We are cooking several joints of meat for a 60th birthday party catering for 50 people. What is the best way to keep the joints hot for several hours? Also we wanted to slice before taking to the venue and then put on platters.
Slicing cooked joints when hot for numbers is a much slower process than you might suppose, and can slow down serving painfully. Unless you have professional hot cupboards with heat lamps and at least one if not two tame chefs to carve, you will find it hard if not impossible to keep cooked joints hot and not dried out using normal domestic equipment. My suggestion to you would be to take a leaf out of the book of commercial caterers. Cook the joints the day before until they are just cooked to your liking. As you may not be used to cooking larger joints of meat, I would strongly suggest you use a roasting thermometer to check when they are cooked, as a back up to using the normal "so many minutes per lb, plus..." formulae.
When each joint is cooked, remove from the roasting tin and wrap in a double thickness of aluminium foil. It’s now important to cool the joint as quickly as possible, in the interests of food safety, so the easiest way to do this is to place each one on its own on a wire cake cooling rack or Aga grid shelf, placing this so that plenty of cool air can circulate easily around it. If you have a very large joint, cutting it down into pieces no larger than 2.7kg (6 lbs) will speed up the cooling. Aim to cool to within 2 hours, and then chill in the refrigerator.
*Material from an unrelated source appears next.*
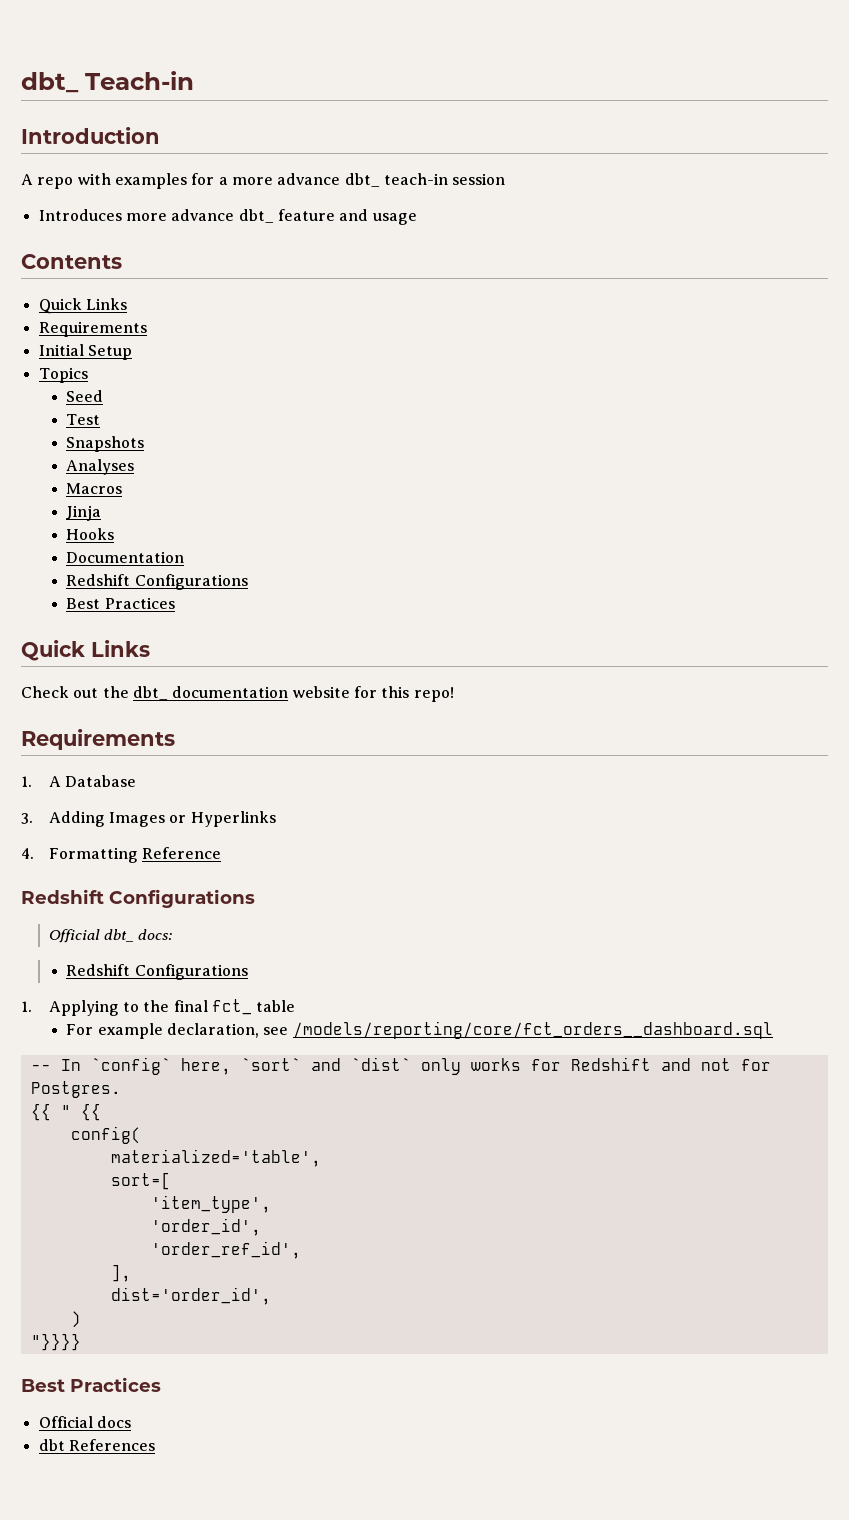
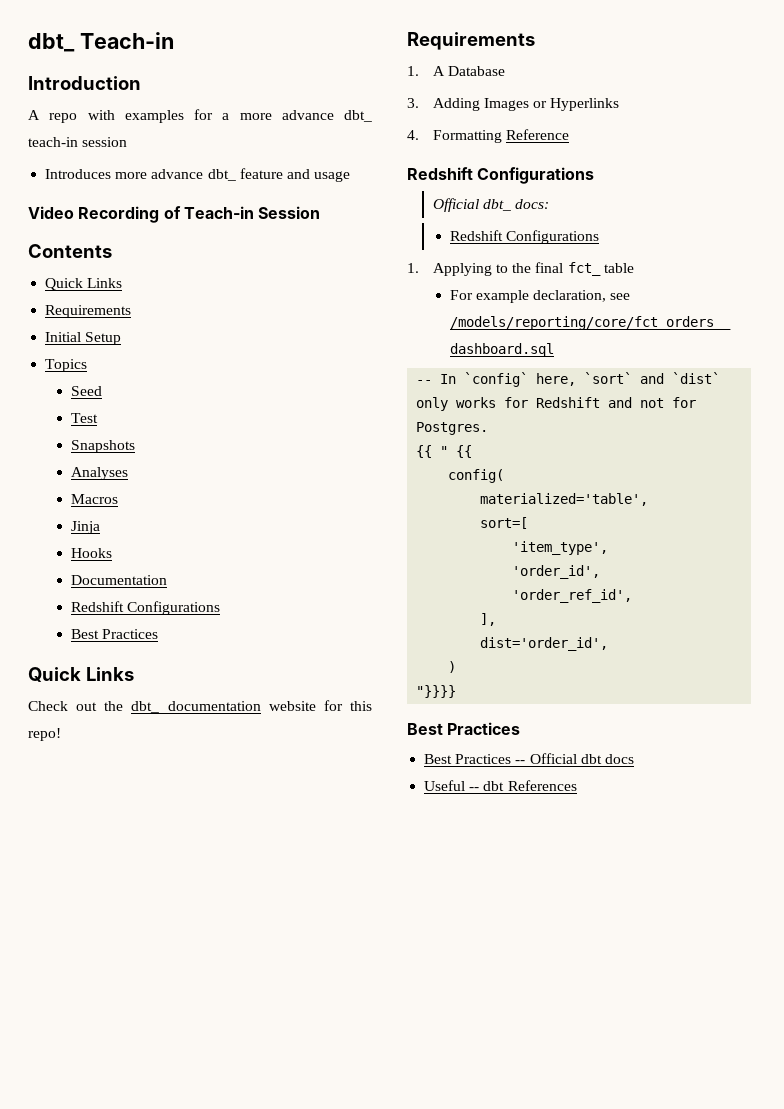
(417, 219) none -> [28,206,321,223] // Video Recording of Teach-in Session
[38,1416,93,1428] Official -> [424,753,602,764] Best Practices -- Official dbt
(131, 1422) none -> [424,780,480,791] Useful --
Once they are quite cold, they will be much easier to carve, if you have or can borrow an electric slicing machine (there are small domestic ones), so much the better. Slice the meat into even slices and store tightly covered. To serve easily and in perfect condition piping hot, arrange the slices in slightly overlapping slices on large metal serving platters. If you need to, smart stainless steel oval platters can be hired from a catering supplies company. Add half a cup of the roasting juices or a little water to each platter and cover well with a heavy thickness aluminium foil, or use a double wrap of normal thickness turkey foil. To re-heat the platters before serving, place each in a pre-heated oven at its highest setting for 8-10 minutes, until the meat is piping hot and steam leaves the foil when it is punctured. If you need to heat a number and have limited ovens for this, heat two at a time in the top and middle of the oven, then place these on the floor of the oven, interleaving each with a shallow wire rack or trivet to prevent the meat becoming squashed while it keeps hot here. Then add another couple as above, and add these to the stack you are building low down in the oven.
Aga owners can re-heat two platters at a time using the floor and top of the roasting oven, and keep them hot in the warming and simmering ovens. If your model has a baking oven, the floor and top of this can also be used, but heating time will be longer as it’s obviously not as hot as the roasting oven. To keep everything hot on the buffet table, I would ask around for friends who have heated serving hotplates and use 2-4 of these, or the type that use spirit lamps or nightlights, as used on the tables in Indian restaurants. If you have spare oven capacity, another ploy would be to heat some terracotta tiles in a moderate oven for half an hour, then to place these on trivets on the table and to place the platters of meat on top, the tiles will hold their heat for a good time and keep everything hot, but do take care to protect the table from damage from the hot tiles. My suggestion would be to keep back 25% of the total amount of meat on "top up" platters, and to re-heat these once you are starting to serve. These can then be brought in to replace the almost empty platters from the initial ones to keep the buffet tidy and well stocked.